■ **Task objective**: Count the lines in the following data that include "color". Please write only the number.

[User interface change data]
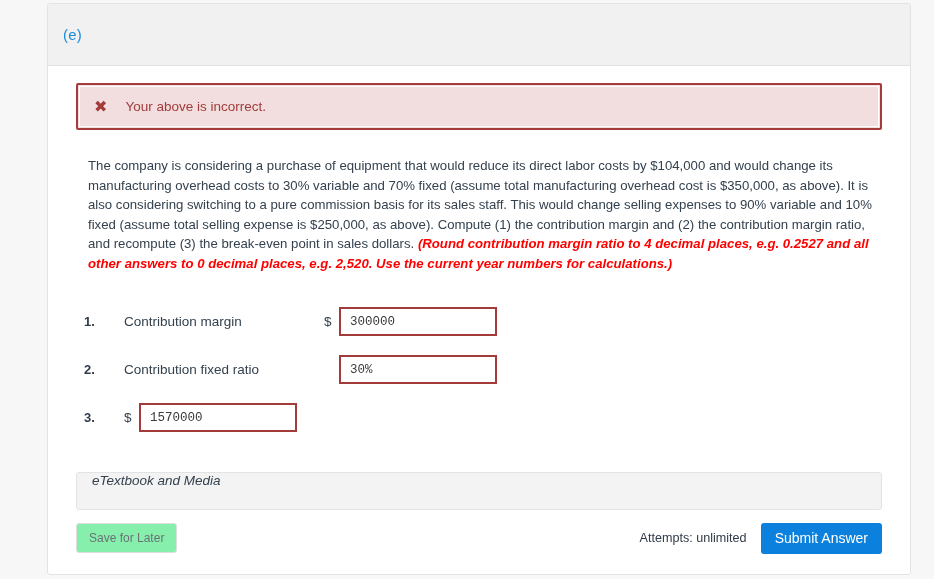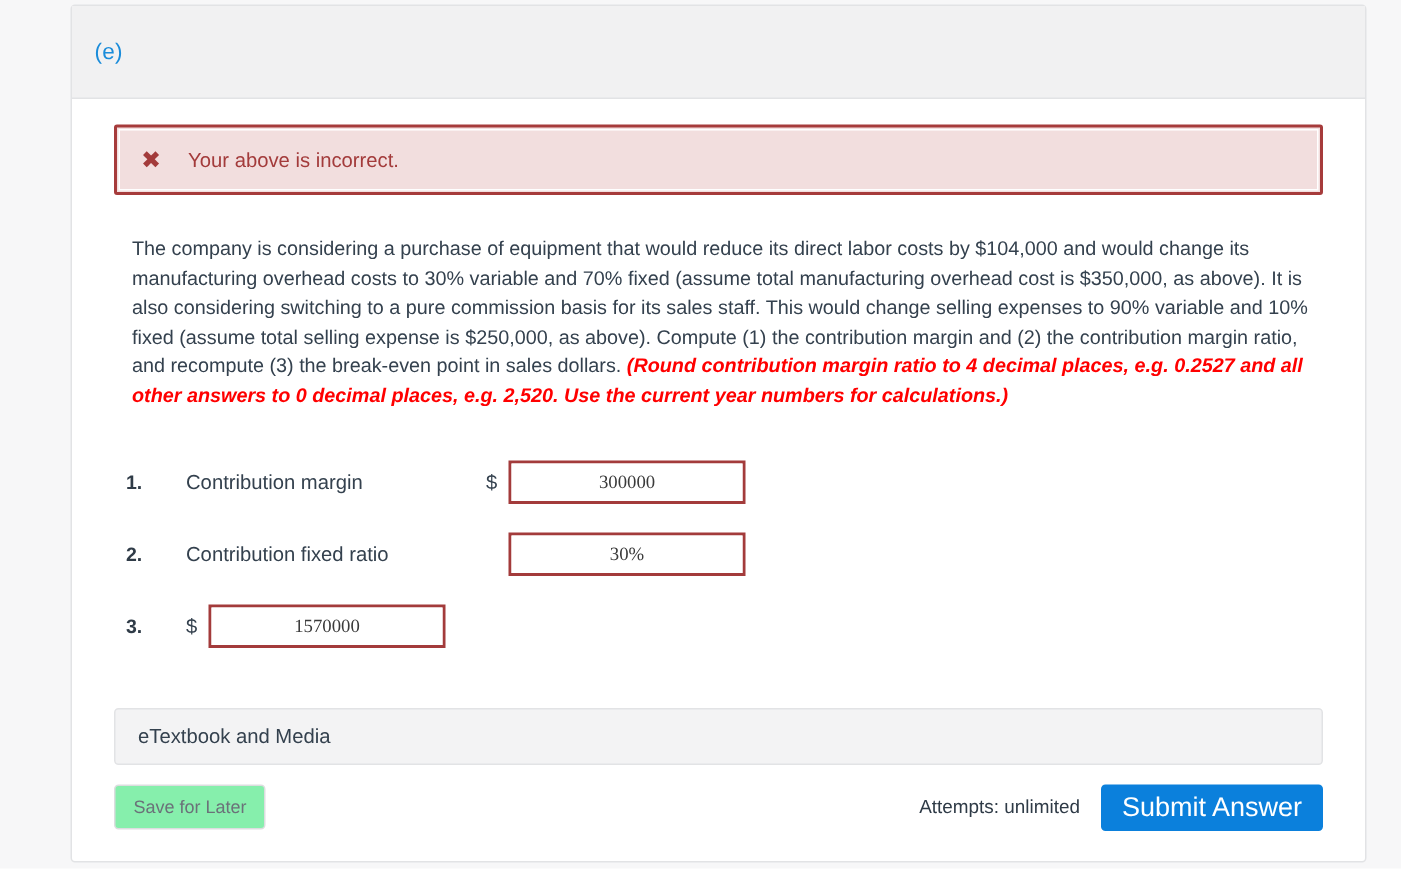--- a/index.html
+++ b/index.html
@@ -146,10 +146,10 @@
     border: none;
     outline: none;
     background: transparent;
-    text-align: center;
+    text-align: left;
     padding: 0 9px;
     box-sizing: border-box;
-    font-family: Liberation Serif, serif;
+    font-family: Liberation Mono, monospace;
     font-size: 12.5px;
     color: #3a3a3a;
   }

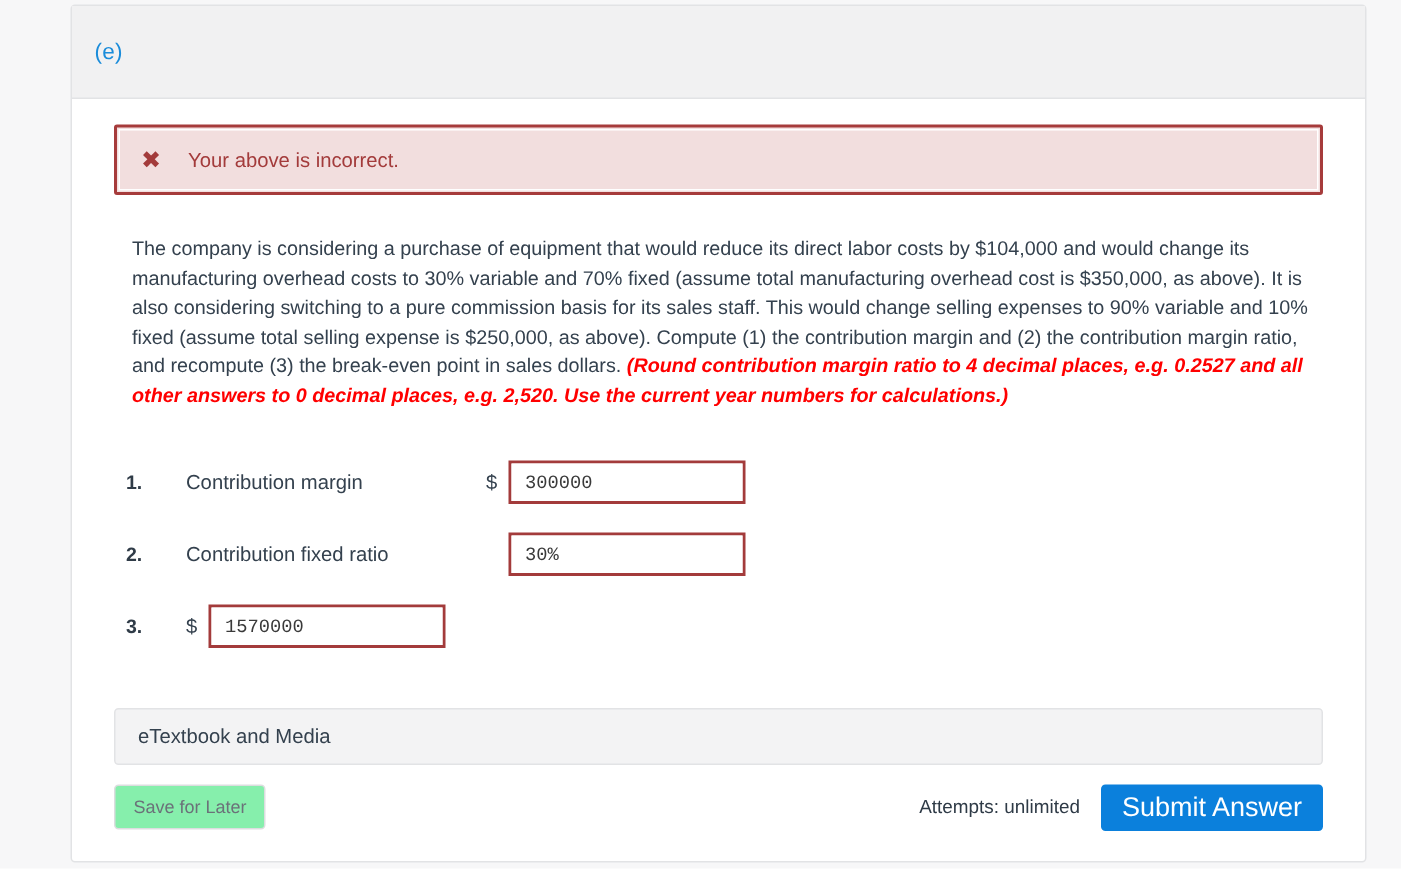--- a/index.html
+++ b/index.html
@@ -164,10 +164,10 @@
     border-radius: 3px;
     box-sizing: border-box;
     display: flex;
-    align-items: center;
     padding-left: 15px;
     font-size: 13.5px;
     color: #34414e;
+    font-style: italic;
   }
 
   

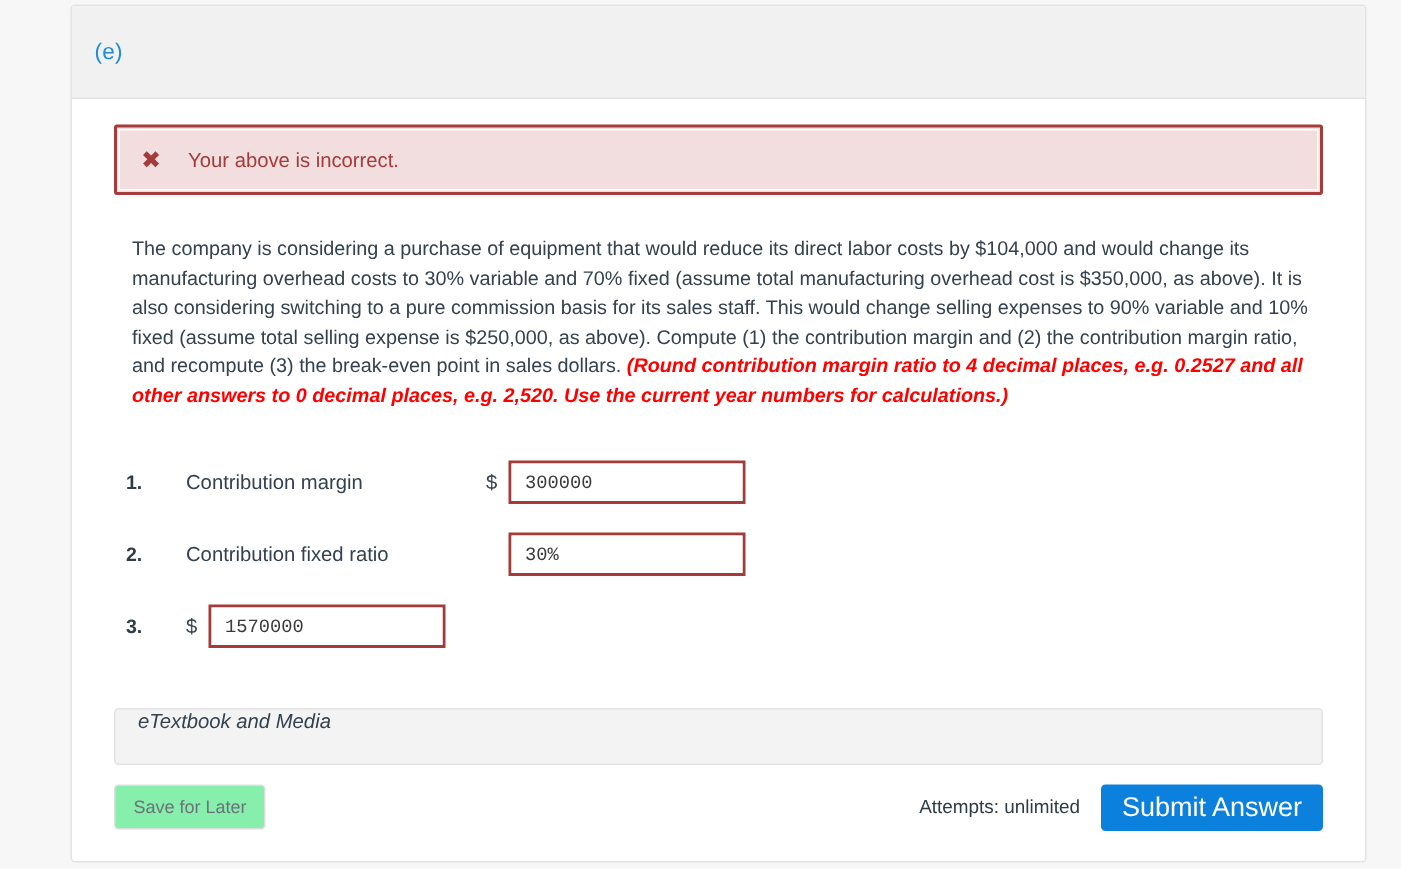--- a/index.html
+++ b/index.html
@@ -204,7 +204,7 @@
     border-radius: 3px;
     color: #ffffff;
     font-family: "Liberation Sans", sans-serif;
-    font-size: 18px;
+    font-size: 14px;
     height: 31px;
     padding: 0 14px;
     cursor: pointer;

■ **Answer section**: 3